GlobalMapper had first allowed me to define a real world region of LIDAR data about 1.5 square km. Data that was itself classified as “ground” data as well as “unclassified” data (meaning trees) that I exported as two extremely hi res heightmaps. Each of them about 2GB, far too big to do anything with in Unreal.

Gaea allowed me to do two things. One was to take the ground LIDAR tif and view it in 3d, and scale the height and export it as a much smaller heightmap that Unreal’s landscaping tool could use, I think approximately 1500 x 1500 (although the way that Unreal’s landscaping tool works, you do not get to pick the exact dimensions you want, so it was probably more like 1524 x 1524 or whatever Unreal’s landscape system wanted that was close). It also can export an actual mesh model of the terrain.

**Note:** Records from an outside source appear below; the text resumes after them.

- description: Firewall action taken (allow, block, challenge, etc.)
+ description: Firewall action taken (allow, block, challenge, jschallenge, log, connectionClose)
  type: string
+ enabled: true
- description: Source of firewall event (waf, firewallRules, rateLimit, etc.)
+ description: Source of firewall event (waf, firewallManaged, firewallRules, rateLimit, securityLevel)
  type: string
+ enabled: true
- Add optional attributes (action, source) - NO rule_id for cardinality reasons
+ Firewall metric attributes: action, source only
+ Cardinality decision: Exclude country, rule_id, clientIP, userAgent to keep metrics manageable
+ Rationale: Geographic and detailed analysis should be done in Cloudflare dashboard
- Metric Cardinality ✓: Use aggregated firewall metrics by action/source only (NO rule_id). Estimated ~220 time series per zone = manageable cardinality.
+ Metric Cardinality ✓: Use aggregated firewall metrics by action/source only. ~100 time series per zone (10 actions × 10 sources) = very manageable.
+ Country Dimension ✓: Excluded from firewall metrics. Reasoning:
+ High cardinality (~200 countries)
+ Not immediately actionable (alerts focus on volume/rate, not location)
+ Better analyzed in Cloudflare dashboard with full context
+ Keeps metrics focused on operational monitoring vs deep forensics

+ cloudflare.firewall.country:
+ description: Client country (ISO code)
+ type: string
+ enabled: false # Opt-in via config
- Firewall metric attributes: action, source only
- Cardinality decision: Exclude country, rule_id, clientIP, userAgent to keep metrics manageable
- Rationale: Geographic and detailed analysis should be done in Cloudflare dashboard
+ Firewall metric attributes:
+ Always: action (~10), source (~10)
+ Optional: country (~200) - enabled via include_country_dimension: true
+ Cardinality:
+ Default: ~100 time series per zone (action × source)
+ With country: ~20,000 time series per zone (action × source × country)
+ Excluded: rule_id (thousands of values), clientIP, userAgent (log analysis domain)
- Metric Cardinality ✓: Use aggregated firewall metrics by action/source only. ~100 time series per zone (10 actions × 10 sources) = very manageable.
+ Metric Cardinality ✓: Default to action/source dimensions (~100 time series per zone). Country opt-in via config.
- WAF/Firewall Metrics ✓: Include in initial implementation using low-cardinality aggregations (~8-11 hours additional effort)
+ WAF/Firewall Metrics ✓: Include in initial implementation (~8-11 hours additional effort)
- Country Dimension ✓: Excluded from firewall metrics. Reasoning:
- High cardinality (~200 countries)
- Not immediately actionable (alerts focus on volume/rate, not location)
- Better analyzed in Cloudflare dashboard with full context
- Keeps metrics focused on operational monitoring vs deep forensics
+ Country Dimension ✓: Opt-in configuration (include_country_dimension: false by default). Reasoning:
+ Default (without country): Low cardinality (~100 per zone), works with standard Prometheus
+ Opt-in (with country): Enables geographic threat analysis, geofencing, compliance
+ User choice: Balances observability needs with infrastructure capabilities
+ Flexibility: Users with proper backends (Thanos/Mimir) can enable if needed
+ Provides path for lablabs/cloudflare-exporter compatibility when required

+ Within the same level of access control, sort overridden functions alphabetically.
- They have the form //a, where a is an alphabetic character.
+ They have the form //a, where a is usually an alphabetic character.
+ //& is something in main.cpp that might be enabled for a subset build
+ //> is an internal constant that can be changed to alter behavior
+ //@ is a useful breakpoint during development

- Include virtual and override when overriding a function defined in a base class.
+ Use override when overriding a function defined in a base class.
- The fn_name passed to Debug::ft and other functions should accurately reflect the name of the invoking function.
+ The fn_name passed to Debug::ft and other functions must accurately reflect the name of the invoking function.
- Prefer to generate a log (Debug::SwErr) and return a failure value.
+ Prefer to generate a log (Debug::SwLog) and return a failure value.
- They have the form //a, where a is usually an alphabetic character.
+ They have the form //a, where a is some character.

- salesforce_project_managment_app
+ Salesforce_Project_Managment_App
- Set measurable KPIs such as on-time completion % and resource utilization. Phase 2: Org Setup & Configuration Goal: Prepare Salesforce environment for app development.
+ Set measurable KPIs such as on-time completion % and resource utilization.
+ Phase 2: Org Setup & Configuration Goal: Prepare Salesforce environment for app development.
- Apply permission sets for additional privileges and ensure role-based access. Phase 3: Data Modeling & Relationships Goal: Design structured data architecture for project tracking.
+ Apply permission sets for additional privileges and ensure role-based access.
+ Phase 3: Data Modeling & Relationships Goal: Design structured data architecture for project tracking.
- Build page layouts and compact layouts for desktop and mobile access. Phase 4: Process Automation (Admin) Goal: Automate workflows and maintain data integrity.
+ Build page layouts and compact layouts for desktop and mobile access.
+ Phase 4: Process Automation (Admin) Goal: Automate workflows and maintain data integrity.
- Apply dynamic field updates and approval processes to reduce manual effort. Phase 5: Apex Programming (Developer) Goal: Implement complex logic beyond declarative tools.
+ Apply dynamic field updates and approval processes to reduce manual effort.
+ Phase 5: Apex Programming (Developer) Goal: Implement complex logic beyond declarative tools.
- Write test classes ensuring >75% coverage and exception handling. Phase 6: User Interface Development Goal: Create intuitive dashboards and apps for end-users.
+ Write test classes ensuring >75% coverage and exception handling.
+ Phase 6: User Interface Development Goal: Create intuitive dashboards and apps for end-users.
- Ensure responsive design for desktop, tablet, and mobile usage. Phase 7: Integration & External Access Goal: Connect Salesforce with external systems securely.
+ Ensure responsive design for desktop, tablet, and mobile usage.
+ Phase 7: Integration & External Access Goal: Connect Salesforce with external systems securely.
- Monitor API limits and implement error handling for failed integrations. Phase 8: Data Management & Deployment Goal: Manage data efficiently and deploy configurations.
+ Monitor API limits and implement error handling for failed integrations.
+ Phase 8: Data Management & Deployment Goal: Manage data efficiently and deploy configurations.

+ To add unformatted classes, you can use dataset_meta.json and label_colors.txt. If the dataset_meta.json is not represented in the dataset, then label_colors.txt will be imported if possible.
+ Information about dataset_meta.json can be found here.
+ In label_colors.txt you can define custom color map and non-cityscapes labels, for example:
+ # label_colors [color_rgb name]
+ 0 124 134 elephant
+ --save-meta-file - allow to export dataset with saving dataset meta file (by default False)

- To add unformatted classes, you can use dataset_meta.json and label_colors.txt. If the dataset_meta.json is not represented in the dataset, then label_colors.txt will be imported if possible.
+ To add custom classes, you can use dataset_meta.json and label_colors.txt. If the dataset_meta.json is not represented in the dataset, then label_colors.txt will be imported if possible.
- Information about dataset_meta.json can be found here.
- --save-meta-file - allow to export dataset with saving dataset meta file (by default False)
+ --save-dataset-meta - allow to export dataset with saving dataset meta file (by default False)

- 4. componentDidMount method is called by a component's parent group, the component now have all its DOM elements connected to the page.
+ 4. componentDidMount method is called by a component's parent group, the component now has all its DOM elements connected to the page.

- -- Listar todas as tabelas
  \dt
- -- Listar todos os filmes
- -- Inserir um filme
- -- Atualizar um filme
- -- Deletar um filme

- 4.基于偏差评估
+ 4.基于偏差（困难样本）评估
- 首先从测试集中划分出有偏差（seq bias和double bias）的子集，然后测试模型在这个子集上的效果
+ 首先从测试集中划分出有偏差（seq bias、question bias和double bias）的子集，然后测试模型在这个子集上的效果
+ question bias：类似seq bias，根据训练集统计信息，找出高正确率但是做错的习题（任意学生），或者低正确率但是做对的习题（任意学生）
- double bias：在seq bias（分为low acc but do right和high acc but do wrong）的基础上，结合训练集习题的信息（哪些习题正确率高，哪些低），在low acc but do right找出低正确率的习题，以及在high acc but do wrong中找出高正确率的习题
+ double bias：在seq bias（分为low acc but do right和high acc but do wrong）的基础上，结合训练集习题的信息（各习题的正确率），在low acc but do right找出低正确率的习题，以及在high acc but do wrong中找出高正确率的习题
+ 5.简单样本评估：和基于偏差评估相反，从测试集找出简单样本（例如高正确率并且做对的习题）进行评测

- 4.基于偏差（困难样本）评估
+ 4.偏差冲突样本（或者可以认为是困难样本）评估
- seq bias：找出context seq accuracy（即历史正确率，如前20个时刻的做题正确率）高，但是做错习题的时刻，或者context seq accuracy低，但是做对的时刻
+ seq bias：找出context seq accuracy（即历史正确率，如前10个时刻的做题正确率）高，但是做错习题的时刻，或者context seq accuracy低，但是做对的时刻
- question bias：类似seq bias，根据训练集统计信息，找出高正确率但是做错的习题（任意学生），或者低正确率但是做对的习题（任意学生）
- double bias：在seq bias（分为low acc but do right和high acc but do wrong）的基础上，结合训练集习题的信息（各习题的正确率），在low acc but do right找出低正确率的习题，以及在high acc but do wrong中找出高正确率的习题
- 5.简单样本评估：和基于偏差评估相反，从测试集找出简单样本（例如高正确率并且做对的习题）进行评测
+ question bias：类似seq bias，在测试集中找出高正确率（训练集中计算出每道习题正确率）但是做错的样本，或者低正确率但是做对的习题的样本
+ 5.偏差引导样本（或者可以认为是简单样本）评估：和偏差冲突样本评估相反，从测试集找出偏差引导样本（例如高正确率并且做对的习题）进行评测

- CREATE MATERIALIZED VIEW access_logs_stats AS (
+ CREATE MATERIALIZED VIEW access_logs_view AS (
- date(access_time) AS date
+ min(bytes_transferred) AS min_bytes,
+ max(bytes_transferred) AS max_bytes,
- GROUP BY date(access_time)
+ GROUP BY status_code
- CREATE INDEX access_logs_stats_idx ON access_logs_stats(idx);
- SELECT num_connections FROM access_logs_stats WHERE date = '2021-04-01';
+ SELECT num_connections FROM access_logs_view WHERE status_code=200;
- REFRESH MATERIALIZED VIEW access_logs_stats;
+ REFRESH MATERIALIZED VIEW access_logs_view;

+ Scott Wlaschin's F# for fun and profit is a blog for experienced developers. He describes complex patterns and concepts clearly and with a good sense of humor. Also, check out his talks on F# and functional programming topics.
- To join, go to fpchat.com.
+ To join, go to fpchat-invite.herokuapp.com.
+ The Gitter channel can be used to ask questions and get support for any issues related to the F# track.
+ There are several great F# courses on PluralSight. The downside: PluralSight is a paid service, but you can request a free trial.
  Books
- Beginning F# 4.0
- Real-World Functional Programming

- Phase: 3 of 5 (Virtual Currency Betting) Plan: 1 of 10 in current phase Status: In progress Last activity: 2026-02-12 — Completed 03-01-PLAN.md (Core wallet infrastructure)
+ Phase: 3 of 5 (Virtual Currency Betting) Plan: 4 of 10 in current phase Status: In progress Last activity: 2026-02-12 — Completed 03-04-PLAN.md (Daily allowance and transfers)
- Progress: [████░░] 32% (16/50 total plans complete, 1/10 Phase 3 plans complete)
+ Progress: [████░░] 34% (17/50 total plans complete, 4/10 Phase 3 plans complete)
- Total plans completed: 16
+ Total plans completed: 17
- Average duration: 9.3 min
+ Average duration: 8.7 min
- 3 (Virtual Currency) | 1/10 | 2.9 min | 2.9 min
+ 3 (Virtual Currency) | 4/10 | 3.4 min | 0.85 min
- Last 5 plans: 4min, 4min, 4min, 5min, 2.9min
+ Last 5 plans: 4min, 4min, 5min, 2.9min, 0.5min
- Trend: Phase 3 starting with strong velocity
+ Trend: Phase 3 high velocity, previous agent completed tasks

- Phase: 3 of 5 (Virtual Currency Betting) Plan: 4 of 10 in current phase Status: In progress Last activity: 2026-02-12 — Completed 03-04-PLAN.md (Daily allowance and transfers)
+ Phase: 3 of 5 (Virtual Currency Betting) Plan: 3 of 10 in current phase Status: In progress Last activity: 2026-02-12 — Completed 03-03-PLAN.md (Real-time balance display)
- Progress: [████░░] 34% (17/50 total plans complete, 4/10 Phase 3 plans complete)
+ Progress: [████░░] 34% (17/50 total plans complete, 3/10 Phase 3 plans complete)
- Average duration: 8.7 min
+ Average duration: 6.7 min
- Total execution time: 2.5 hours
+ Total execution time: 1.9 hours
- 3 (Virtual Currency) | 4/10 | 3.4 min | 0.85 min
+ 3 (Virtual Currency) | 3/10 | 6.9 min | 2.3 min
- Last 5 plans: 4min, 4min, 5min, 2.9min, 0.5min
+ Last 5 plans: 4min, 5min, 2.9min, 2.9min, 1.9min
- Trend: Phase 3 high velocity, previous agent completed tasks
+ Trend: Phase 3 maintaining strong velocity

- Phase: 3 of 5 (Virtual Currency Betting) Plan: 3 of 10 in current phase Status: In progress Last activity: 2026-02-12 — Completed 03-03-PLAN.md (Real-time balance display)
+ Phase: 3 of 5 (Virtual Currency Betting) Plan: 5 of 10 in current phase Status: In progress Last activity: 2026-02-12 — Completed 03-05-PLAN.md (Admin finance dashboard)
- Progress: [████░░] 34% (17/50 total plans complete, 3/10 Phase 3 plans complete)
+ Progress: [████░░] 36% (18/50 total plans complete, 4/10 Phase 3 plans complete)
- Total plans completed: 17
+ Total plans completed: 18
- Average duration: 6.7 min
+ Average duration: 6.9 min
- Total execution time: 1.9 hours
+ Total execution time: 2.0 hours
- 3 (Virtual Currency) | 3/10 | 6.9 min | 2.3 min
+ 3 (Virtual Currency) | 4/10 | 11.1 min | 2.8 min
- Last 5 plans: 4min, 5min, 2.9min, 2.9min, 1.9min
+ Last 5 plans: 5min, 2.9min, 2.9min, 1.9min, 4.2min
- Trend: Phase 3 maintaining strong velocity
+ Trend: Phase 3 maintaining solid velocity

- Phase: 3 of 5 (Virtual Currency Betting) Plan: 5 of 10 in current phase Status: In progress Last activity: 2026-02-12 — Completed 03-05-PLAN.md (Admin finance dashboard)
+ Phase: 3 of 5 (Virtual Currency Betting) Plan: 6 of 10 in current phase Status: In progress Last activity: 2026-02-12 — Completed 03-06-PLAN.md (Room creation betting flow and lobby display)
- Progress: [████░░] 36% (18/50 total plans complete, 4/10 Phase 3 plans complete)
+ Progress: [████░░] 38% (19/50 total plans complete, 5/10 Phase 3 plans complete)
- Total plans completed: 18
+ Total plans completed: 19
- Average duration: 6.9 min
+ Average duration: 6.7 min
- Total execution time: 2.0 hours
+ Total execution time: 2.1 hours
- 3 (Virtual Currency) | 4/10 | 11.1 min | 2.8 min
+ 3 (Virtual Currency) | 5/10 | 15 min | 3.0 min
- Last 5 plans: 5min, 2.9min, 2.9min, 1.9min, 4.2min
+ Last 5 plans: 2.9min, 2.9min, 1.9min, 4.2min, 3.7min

The other thing Gaea did was to allow me to generate a 1500 x 1500 “tree map” from the unclassified LIDAR data that was a black and white mask that I used with the Unreal Landscape tool to create a tree layer, where the Unreal Foliage tool would only instance where real world trees would be. It looked interesting.

I will not describe the many experiments in landscape texturing that I did based off what I learned in the Robon tutorial, beyond saying that I wanted to go beyond raster satellite imagery which would not have enough texel density to look convincing at human scale.

In other words, I wanted realistic landscape a player could walk across.

But if I were making, say, a flight simulator where the view is at a great distance I would not really have needed Gaea, I would just have gotten the heightmap and raster from Global Mapper, worked with them in Photoshop, and applied them in Unreal Landscaping.

So just be aware that if you do not need to get into true environmental landscape design, you might not actually need Gaea. But it is a really interesting tool with a trial period and all.